Since then, her pain hasn't changed. What has, she said, is her burgeoning ability to write about it.
At the final class reading, a mournful Ms. Burks read a bleak piece in which she questioned death. When she finished speaking, she closed her eyes and smiled, her face a mix of elation and serenity.
As she'll quickly tell you, the writing has helped to relieve her grief.
As the course ended, doubts remained for others.
On the last day of classes, Terra Lynn worried about presenting her final reading.
"It just puts fear in me ... that I'm not strong enough," Ms. Lynn said, staring at her story "Lost" on the computer.
The story was born out of an assignment: Write about something you lost and then found. She first wrote about losing her dog. But for Ms. Lynn -- whose trial is scheduled to begin Monday for attempted homicide, arson and endangering the welfare of children, among other charges -- the piece unraveled into a story about a much bigger loss.
"I lost my husband, I lost my children, I lost my home, and I lost my dog," said Ms. Lynn, never mentioning the specifics of her case.
Police who arrested her in November, however, accused her of pouring and igniting gasoline in her home in Tarentum in a failed attempt to kill herself and her two sleeping children. In court papers, detectives said she later told them "What have I done?" and said she did not want to lose her children, who had been the subject of a custody dispute with her estranged husband.
The computer screen's blue tint colored her wet eyes.
"I'm going to have to not wear makeup [at the reading] because the makeup we get in jail isn't waterproof," Ms. Lynn said. "I'm going to have to be brave."
Nevertheless, at the final reading days later, she battled through the tears.
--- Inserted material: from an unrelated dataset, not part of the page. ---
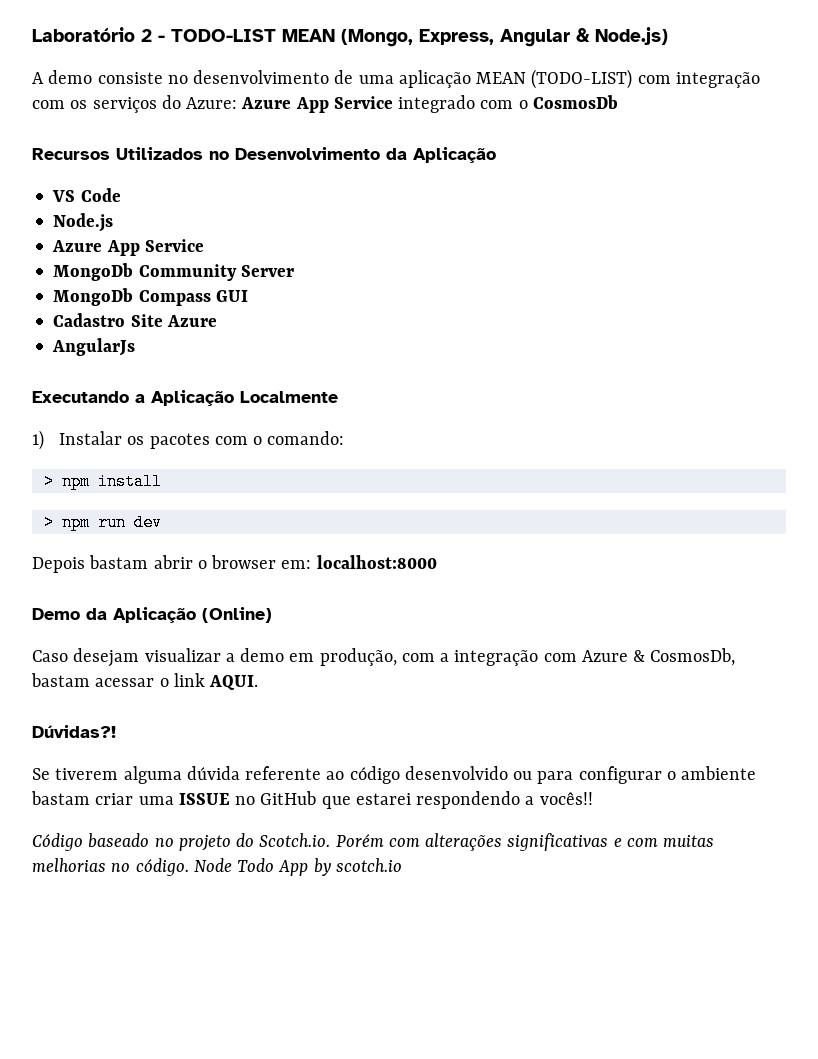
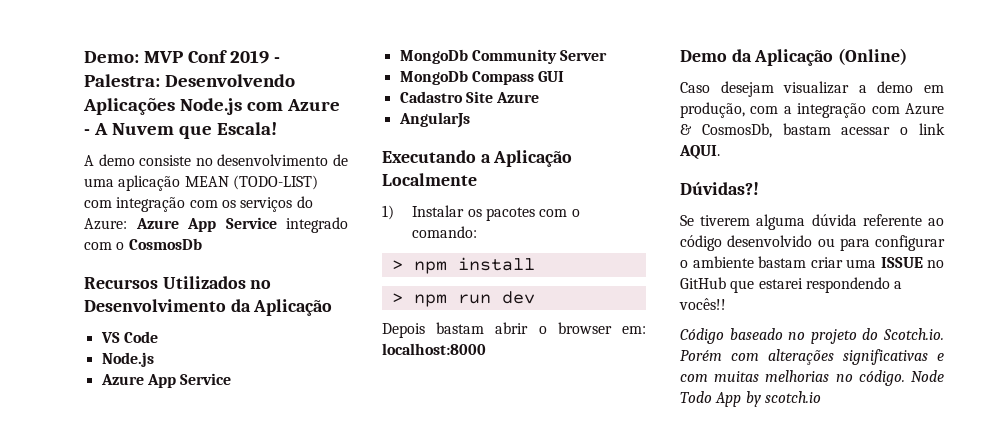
[32,27,668,47] Laboratório 2 - TODO-LIST MEAN (Mongo, Express, Angular & Node.js) -> [84,50,280,64] [84,74,295,87] [83,98,340,115] [84,122,277,139] Demo: MVP Conf 2019 - Palestra: Desenvolvendo Aplicações Node.js com Azure - A Nuvem que Escala!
She received a certificate honoring her completion of the class, as did six other women and seven men.
Vern Connor, who is serving time for drug and firearms offenses, admitted he'd been "super nervous" before he read about love and the ghetto. Afterward, he grinned and ran his hand across the certificate, along the printed letters of his name -- searching for the right words.
"It's beautiful," he said.
Chatham and jail officials intend to continue classes in the fall, and many jail students have vowed to continue writing until then. Recently, some of the inmates submitted their work to a national prison writing contest.
The teachers are pragmatic, acknowledging that they can't expect the classes to transform all of their students' lives. Others have warned them that inmates aren't likely to shed their criminal pasts, or eventually will return to jail.
Ms. Nichols said people who learned of her work at the jail wanted to know only about "the drama," not her students' work. Recently, a friend who works in law enforcement insisted to her that the inmates couldn't be trusted.
Still, the teachers embrace triumphs when they come. The class will be successful if just one or two students continue to write after leaving jail, Ms. Shotland said.
"In the class the students have been so well-behaved and so enthusiastic and so positive," said Adrienne Block, 32, a teacher for the men's class who is working toward a nonfiction specialty at Chatham.
But a "bubble of normalcy" cracks, she said, when guards appear at the end of classes to escort inmates back to their cells. At times, "it's hard to understand why they're in the situation they're in," Ms. Block said.
She has realized she cannot change the inmates' circumstances, but what she can do is offer three hours of writing instruction -- "and that's not a small thing."
Nor is the realization among the teachers that stories can carry power regardless of who writes them.
"What keeps me burning in this situation is that I've seen how it's affected me and I think the human condition is the same for all people," Ms. Nichols said. "They're people. They're just like any of us."